Active-Site Architecture.
Four extended loops (A, B, C, and D in Fig. 2B) form a cleft-like gate to the active site of Glu1 (M.C. et al., unpublished data) and its Glu1E191D mutant, as in other family 1 enzymes. These loops are the sites of highest variability in β-glucosidase sequences. The catalytic machinery, formed by the conserved acid/base (E191) and nucleophilic (E406) glutamates, is invariably located at the bottom of the active-site pocket.

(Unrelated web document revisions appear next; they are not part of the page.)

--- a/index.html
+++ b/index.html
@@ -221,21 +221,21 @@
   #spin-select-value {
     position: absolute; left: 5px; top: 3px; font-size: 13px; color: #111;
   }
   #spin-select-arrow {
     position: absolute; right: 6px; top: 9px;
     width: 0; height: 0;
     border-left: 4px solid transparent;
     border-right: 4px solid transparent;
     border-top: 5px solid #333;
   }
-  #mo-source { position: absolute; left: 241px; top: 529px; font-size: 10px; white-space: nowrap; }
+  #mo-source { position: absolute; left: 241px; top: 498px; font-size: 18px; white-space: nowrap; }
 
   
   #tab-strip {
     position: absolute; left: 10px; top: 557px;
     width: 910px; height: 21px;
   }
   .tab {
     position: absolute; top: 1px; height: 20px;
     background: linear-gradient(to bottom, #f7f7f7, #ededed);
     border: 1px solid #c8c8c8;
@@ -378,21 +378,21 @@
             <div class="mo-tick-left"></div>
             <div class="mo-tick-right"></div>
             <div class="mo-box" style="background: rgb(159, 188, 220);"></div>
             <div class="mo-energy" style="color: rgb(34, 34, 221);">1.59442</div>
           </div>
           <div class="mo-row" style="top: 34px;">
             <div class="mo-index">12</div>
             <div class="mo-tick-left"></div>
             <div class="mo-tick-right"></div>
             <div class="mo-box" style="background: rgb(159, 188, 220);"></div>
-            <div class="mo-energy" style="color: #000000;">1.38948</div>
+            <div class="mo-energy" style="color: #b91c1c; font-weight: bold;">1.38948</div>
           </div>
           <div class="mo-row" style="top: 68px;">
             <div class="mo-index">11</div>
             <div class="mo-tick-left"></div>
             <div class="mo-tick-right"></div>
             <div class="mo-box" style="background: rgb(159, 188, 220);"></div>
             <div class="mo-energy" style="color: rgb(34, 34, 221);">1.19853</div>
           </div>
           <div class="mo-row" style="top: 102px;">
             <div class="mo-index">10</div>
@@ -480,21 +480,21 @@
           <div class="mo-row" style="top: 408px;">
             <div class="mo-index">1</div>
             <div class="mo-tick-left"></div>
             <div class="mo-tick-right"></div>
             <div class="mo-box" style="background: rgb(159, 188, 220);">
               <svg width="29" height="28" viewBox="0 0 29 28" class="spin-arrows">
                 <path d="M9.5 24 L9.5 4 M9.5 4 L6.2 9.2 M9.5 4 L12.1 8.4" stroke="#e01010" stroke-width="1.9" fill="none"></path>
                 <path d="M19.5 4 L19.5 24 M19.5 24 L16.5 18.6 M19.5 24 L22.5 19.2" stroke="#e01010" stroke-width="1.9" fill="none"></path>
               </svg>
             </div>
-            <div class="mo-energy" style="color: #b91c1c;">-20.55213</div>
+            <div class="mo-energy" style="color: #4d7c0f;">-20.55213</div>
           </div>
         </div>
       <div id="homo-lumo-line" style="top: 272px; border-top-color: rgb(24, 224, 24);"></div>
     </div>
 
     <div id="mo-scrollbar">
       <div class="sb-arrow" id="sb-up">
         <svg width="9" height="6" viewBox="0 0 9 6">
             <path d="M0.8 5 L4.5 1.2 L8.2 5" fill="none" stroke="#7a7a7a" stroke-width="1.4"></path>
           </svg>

The active site of Glu1 and its inactive Glu1E191D mutant (Fig. 2C) resemble a flattened crater or slot in which one can recognize two distinct regions starting from its surface entrance and proceeding down to the bottom. The first region, about half the depth of the active site, is identified as the aglycone-binding pocket and is like a slot 23 Å long and 7.1 to 7.6 wide, where one finds F198, F205, and F466 on one side and W378 on the other. The aglycone occupies only the narrowest part of the aglycone-binding pocket (Fig. 2C). The second region, the bottom half of the active site slot, is the glycone-binding site. This buried region, 11.6 Å × 9.6 Å, has a larger width than the aglycone-binding site and contains the residues that are involved in glycone binding and catalysis. When looking down the active site from above, the aglycone and glycone planes of the natural substrate DIMBOAGlc are positioned end to end, such that the glycone is completely hidden by the aglycone (Fig. 2C).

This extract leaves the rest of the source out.